Runjin Chen, Tong Zhao, Ajay Jaiswal, Neil Shah and Zhangyang Wang*. (*Correspondence )
**VITA Lab@University of Texas at Austin, Snap Inc.
# create a new environment
conda create -n llaga python=3.10
conda activate llaga
# install pytorch. Modify the command to align with your own CUDA version.
pip3 install torch --index-url https://download.pytorch.org/whl/cu118
# install related libraries
pip install -r requirements.txt
# install flash-attn
pip install flash-attn --no-build-isolation
# install pyg
pip install torch_geometric
pip install pyg_lib torch_scatter torch_sparse torch_cluster torch_spline_conv -f https://data.pyg.org/whl/torch-2.1.0+cu118.html
Download our datasets from Box (updated link prediction data on 4/11/2024).

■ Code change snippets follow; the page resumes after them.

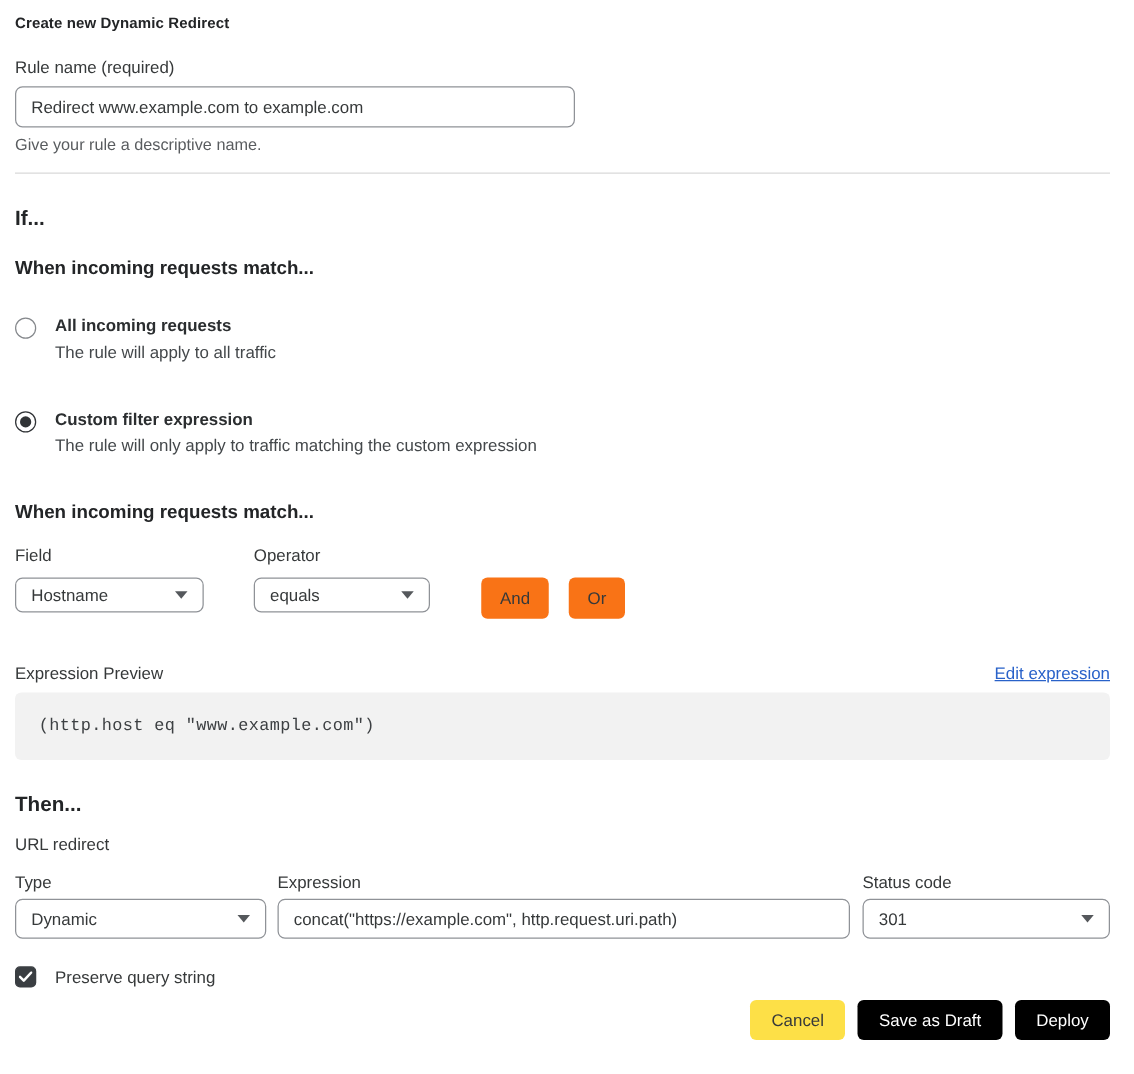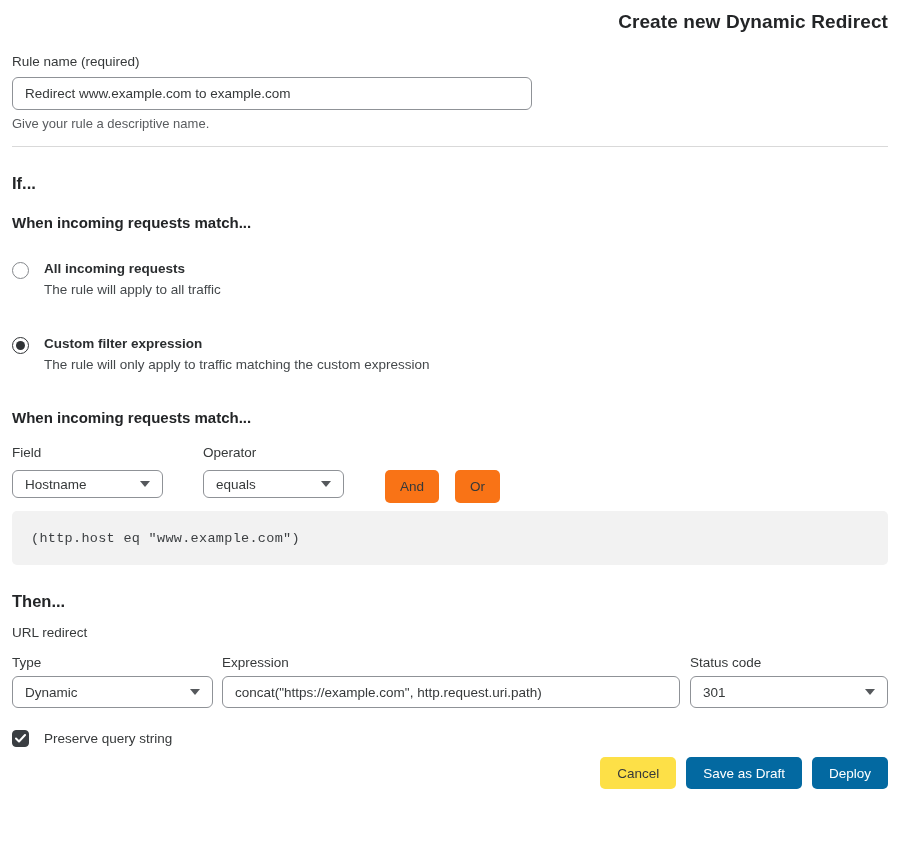"Create new Dynamic Redirect" .page-title { font-size: 19px -> 12px; text-align: right -> none }
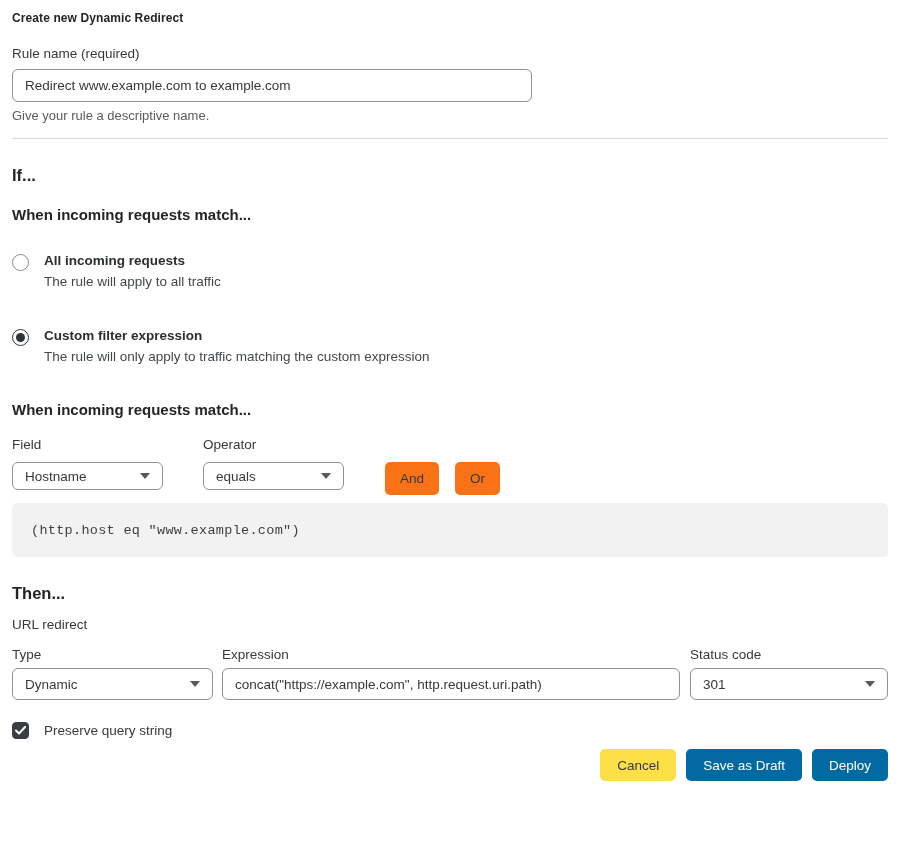"Redirect www.example.com to example.com" .rule-name-input { width: 520px -> 448px }
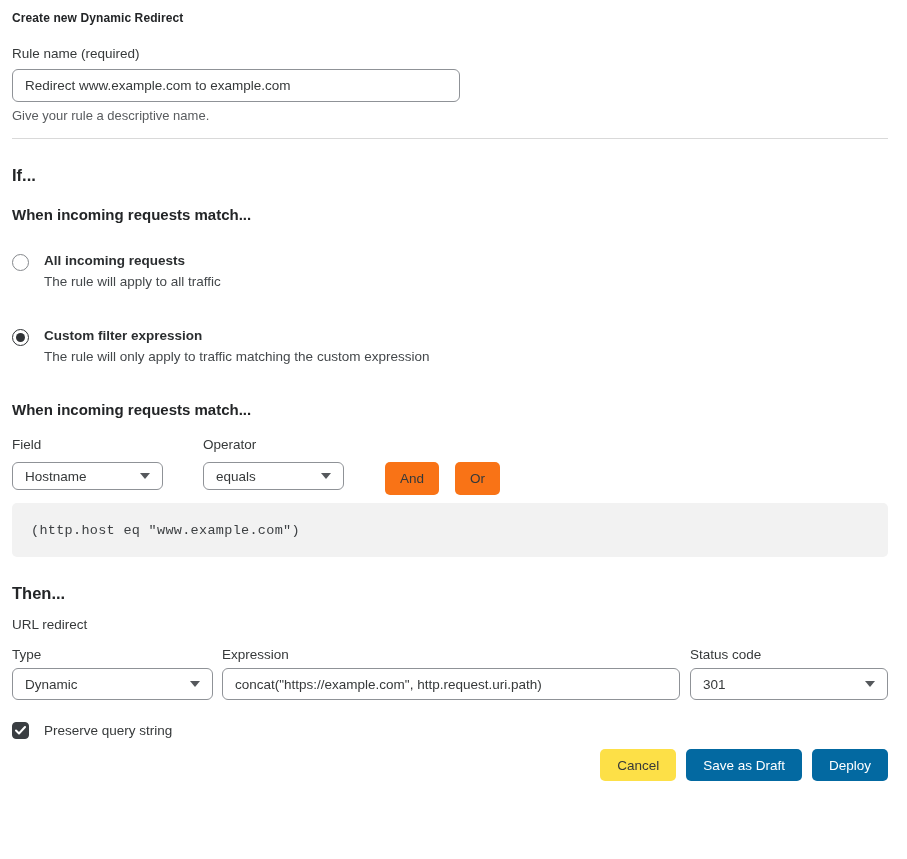"Expression Preview" div.preview-header { html: none -> <div> <span>Expression Preview</span> <a>Edit expression</a> </div> }
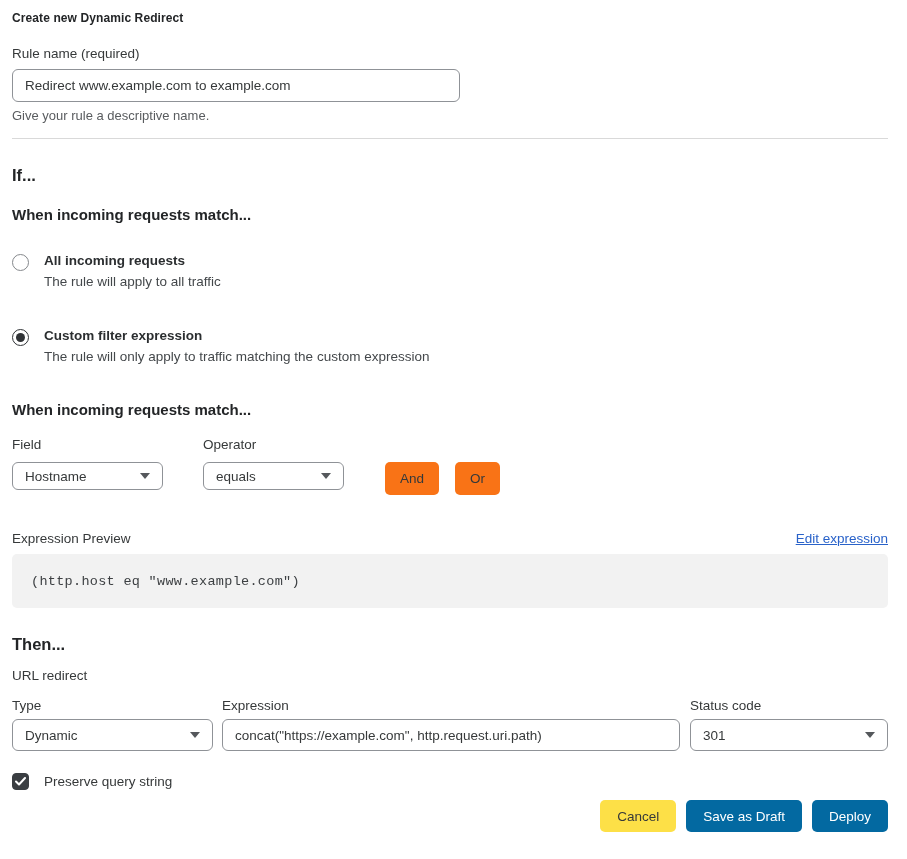"Save as Draft" .btn-primary { background: #0369a1 -> #000000 }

And move the processed data to ./dataset
.
├── README.md
├── __init__.py
├── doc
├── dataset
│ ├── ogbn-arxiv
│ │ ├── sampled_2_10_test.jsonl
│ │ ├── sampled_2_10_train.jsonl
│ │ ├── edge_sampled_2_10_only_test.jsonl
│ │ ├── edge_sampled_2_10_only_train.jsonl
│ │ ├── processed_data.pt
│ │ ├── roberta_x.pt
│ │ ├── sbert_x.pt
│ │ ├── simteg_*_x.pt
│ ├── ogbn-products
│ │ ├── sampled_2_10_test.jsonl
│ │ ├── sampled_2_10_train.jsonl
│ │ ├── edge_sampled_2_10_only_test.jsonl
│ │ ├── edge_sampled_2_10_only_train.jsonl
│ │ ├── processed_data.pt
│ │ ├── roberta_x.pt
│ │ ├── sbert_x.pt
│ │ ├── simteg_*_x.pt
│ └── pubmed
│ │ ├── sampled_2_10_test.jsonl
│ │ ├── sampled_2_10_train.jsonl
│ │ ├── edge_sampled_2_10_only_test.jsonl
│ │ ├── edge_sampled_2_10_only_train.jsonl
│ │ ├── processed_data.pt
│ │ ├── roberta_x.pt
│ │ ├── sbert_x.pt
│ │ ├── simteg_*_x.pt
│ ├── cora
│ │ ├── sampled_2_10_test.jsonl
│ │ ├── sampled_2_10_train.jsonl
│ │ ├── edge_sampled_2_10_only_test.jsonl
│ │ ├── edge_sampled_2_10_only_train.jsonl
│ │ ├── processed_data.pt
│ │ ├── roberta_x.pt
│ │ ├── sbert_x.pt
│ │ ├── simteg_*_x.pt
│ ├── laplacian_2_10.pt
│ ├── laplacian_2_20.pt
│ ├── laplacian_2_5.pt
├── eval
├── model
├── requirements.txt
├── scripts
├── train
├── utils
To execute the training process, you can run either ./scripts/train.sh
or ./scripts/train_deepspeed.sh
. The usage instructions are as follows:
#Auguments
# $1 = model type, e.g. vicuna, vicuna_4hop
# $2 = training task Use nc/lp/nd for single task. For multiple tasks combined, connect these abbreviations with '-', e.g. nc-lp
# $3 = dataset arxiv/products/pubmed/cora For multiple datasets combined, connect these abbreviations with '-', and use '.n' to repeat multiple times e.g. arxiv-products-pubmed-cora.3 means using arxiv+products+pubmed+cora, and repeat cora for 3 times
# $4 = batch size default: 16
# $5 = embedding e.g. simteg, sbert, roberta
# training on single GPU
CUDA_VISIBLE_DEVICES=0 ./scripts/train.sh vicuna nc-lp arxiv-products-pubmed-cora.3 16 simteg
# training on multiple GPU
./scripts/train_deepspeed.sh vicuna nc-lp arxiv-products-pubmed-cora.3 4 simteg
We also uploaded four general projectors to huggingface.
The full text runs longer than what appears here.